Den wohl intensivsten Austausch erlebte ich am 2. Tag, als wir in kleinen Gruppen aufgeteilt durch Kairo streiften und gemeinsam Themen erarbeiteten. Unsere Gruppe interviewte einige Jugendliche im Al-Azhar Park über die Veränderungen seit der Revolution. Ich bloggte im YMS-Blog darüber, die anderen auch. Jedenfalls entspann sich im Laufe der Interviews und anhand der Aussagen der Jugendlichen über die Situation in Ägypten auch eine Lebhafte Diskussion zwischen meinen Mitrechercheuren Hussein und Razan, die beide aus Syrien kommen. Das allgemeine aufkeimende Mißtrauen der ethischen und religiösen Gruppen in Ägypten gab ihnen zu denken, weil Syrien in dieser Hinsicht noch um ein vielfaches heterogener aufgestellt ist. Die Gespräche über die Entwicklung in Ägypten ließen sie sorgenvoll zurück, was wohl auf ihr Land zukommen werde, wenn/falls das Regime dort stürzt.
Da wurde mir schlagartig die völlige Andersheit ihrer Perspektive auf unser Tun hier bewusst. Für mich war es ein Moment der Teilnahme, des Ganz-nah-dran-seins, den Mitfühlenkönnens, der Sorge, des Kontextes, des Verstehens der Schwierigkeiten und ein Erahnen der Komplexität der Lage, in dem sich ihr Land und damit auch ihre Zukunft befindet. Und ich sah diese Menschen, ihre scheinbare Leichtigkeit und Unbeschwertheit, ihren lockeren Humor und ihre vollkommene Abwesenheit von irgendeiner Bitterheit oder Aggression mit anderen, viel respektvolleren Augen.
Das ist vielleicht das Erstaunlichste. Diese Menschen sind Blogger. In dem banalsten Sinne, den man dem Wort geben kann. Sie sind Menschen, die kommunikativ und offen durch die Welt laufen, gerne einen Witz reißen und sich für Popkultur interessieren und über all das gerne im Internet erzählen.
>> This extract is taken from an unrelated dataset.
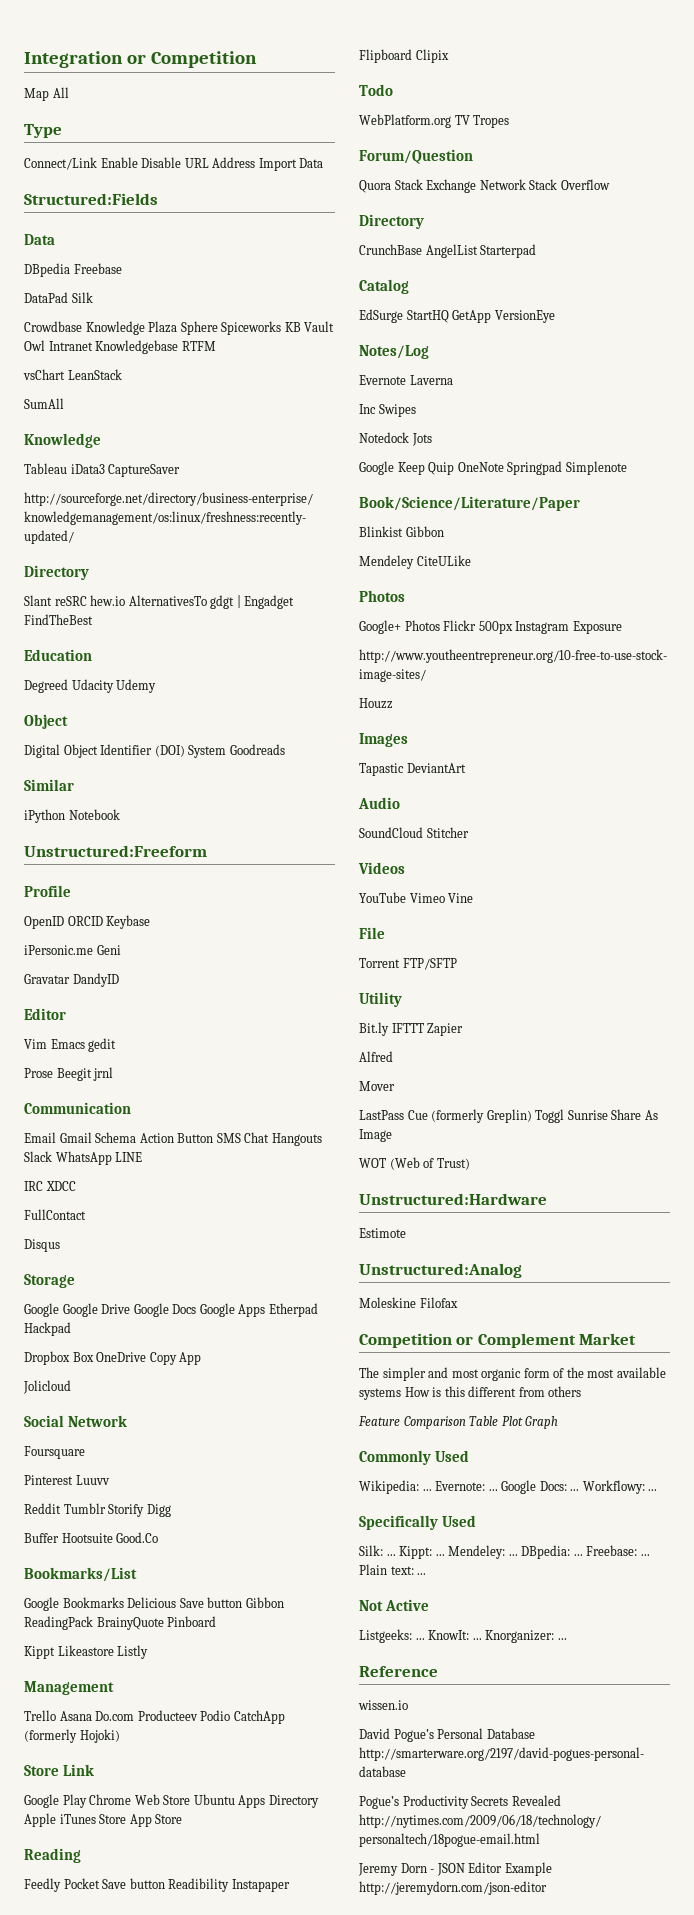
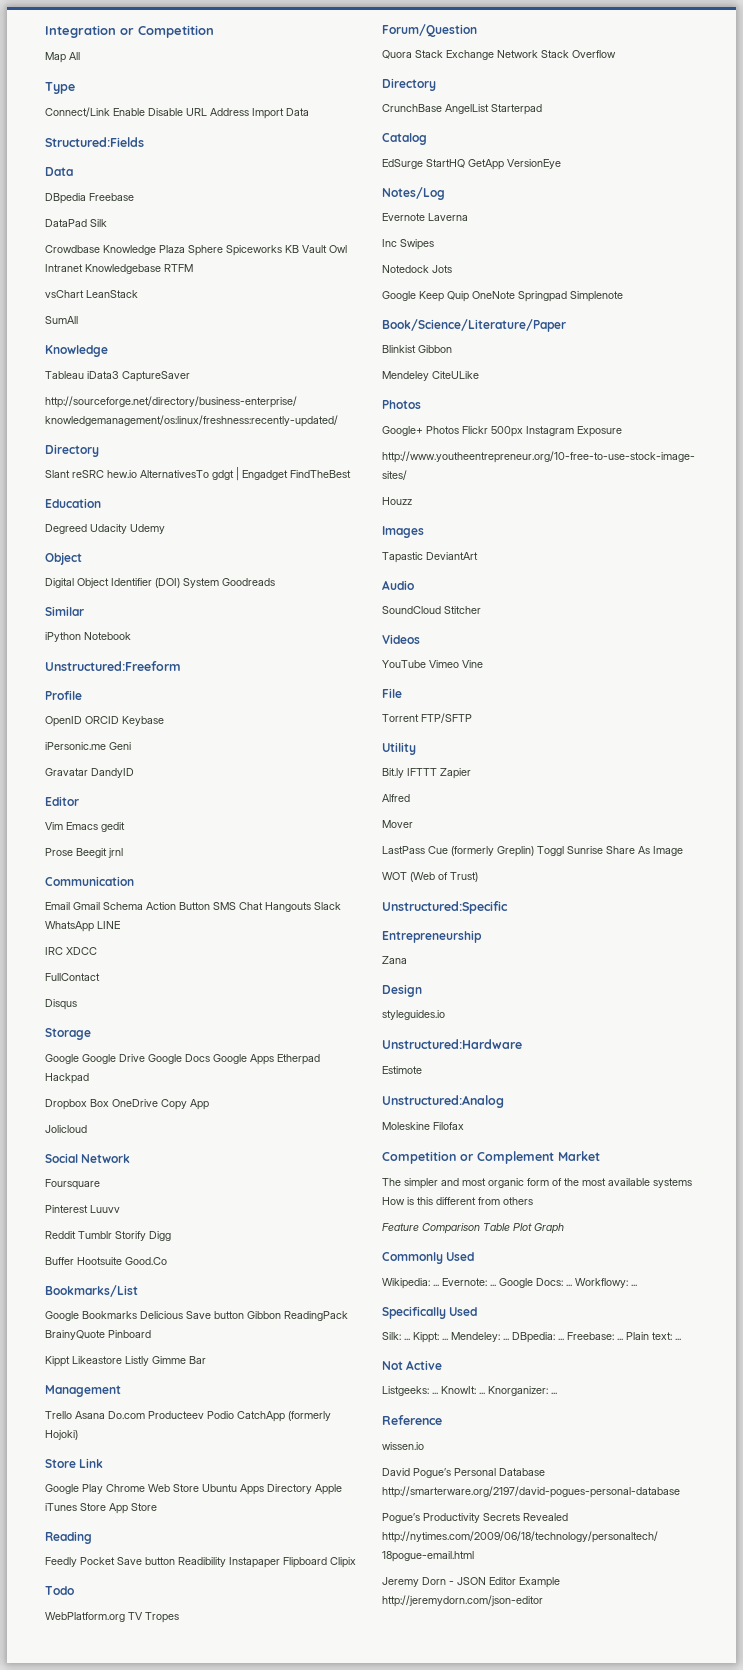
(149, 1652) none -> [152,1356,206,1364] Gimme Bar
(470, 1164) none -> [382,901,508,914] [382,930,482,943] [382,956,407,964] [382,984,422,997] [382,1010,445,1020] // Unstructured:Specific // Entrepreneurship // Zana // Design // styleguides.io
Dass in ihren Ländern Revolutionen gegen Diktatoren passieren, dass ihr Leben und das ihrer Familie bedroht ist, merkt man ihnen nicht sofort an. Natürlich sind sie politisch! Sehr sogar. Aber dabei sind sie lange nicht so verbissen, aggressiv und rechthaberisch, wie ich es bei vielen politischen Aktivsten aus Deutschland kenne.
Wie gesagt, ich kann all diese Erfahrungen noch nicht wirklich einordnen. Ich kann die Dimensionen noch nicht erahnen, wie das mein Bild der Region, ihrer Menschen und ihrer Probleme verändert haben wird. Sobald ich da mehr habe, werde ich es natürlich nachreichen.
Bis dahin bleibt mir nur Matthias Spielkamp und den anderen Organisatoren und der Deutschen Welle Akademie danken, dass sie mir die Chance auf diese Erfahrung gegeben haben. Ich konnte leider lange nicht so viel beisteuern, wie ich mitgenommen habe, aber ich schätze, das geht den meisten deutschen Teilnehmern ähnlich.